── Data for the task

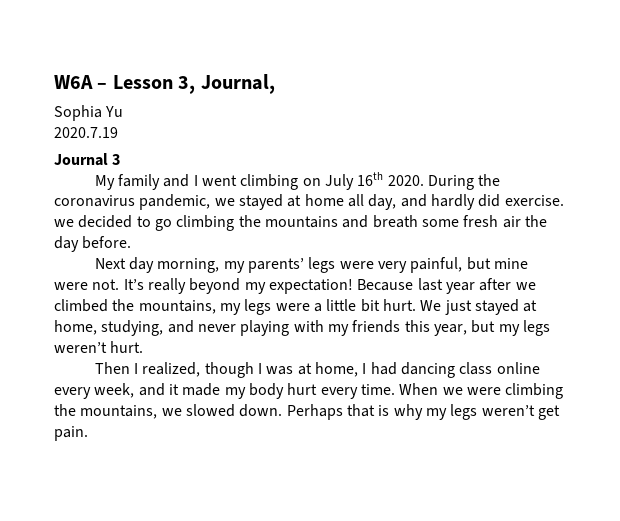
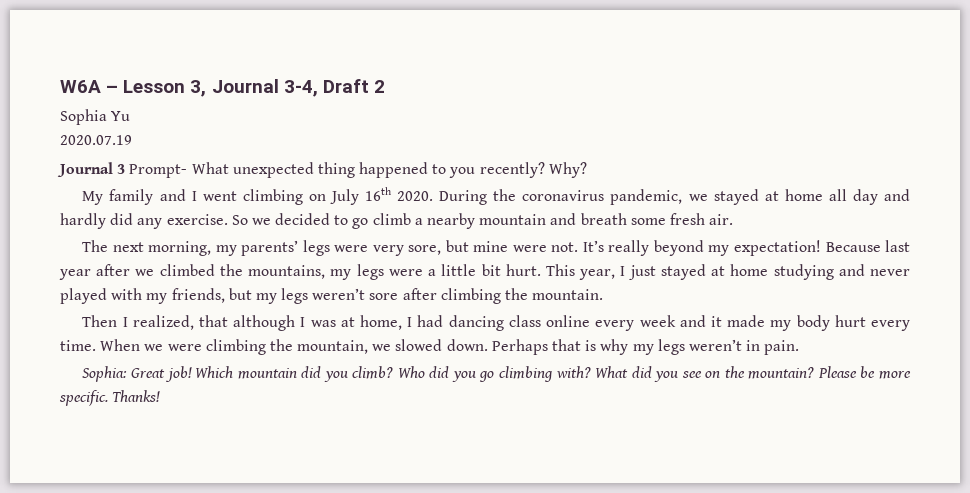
- W6A – Lesson 3, Journal,
+ W6A – Lesson 3, Journal 3-4, Draft 2
- 2020.7.19
+ 2020.07.19
- Journal 3
+ Journal 3 Prompt- What unexpected thing happened to you recently? Why?
- During the coronavirus pandemic, we stayed at home all day, and hardly did exercise. we decided to go climbing the mountains and breath some fresh air the day before.
- Next day morning, my parents’ legs were very painful, but mine were not.
+ During the coronavirus pandemic, we stayed at home all day and hardly did any exercise. So we decided to go climb a nearby mountain and breath some fresh air.
+ The next morning, my parents’ legs were very sore, but mine were not.
- We just stayed at home, studying, and never playing with my friends this year, but my legs weren’t hurt.
+ This year, I just stayed at home studying and never played with my friends, but my legs weren’t sore after climbing the mountain.
- Then I realized, though I was at home, I had dancing class online every week, and it made my body hurt every time.
+ Then I realized, that although I was at home, I had dancing class online every week and it made my body hurt every time.
- When we were climbing the mountains, we slowed down.
+ When we were climbing the mountain, we slowed down.
- Perhaps that is why my legs weren’t get pain.
+ Perhaps that is why my legs weren’t in pain.
+ Sophia: Great job! Which mountain did you climb? Who did you go climbing with? What did you see on the mountain? Please be more specific. Thanks!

────

Action item =
Each line from the one holding "- Next day morning, my" through the last line of the data is to be transcribed exactly, with nothing else added.

Task solution =
- Next day morning, my parents’ legs were very painful, but mine were not.
+ During the coronavirus pandemic, we stayed at home all day and hardly did any exercise. So we decided to go climb a nearby mountain and breath some fresh air.
+ The next morning, my parents’ legs were very sore, but mine were not.
- We just stayed at home, studying, and never playing with my friends this year, but my legs weren’t hurt.
+ This year, I just stayed at home studying and never played with my friends, but my legs weren’t sore after climbing the mountain.
- Then I realized, though I was at home, I had dancing class online every week, and it made my body hurt every time.
+ Then I realized, that although I was at home, I had dancing class online every week and it made my body hurt every time.
- When we were climbing the mountains, we slowed down.
+ When we were climbing the mountain, we slowed down.
- Perhaps that is why my legs weren’t get pain.
+ Perhaps that is why my legs weren’t in pain.
+ Sophia: Great job! Which mountain did you climb? Who did you go climbing with? What did you see on the mountain? Please be more specific. Thanks!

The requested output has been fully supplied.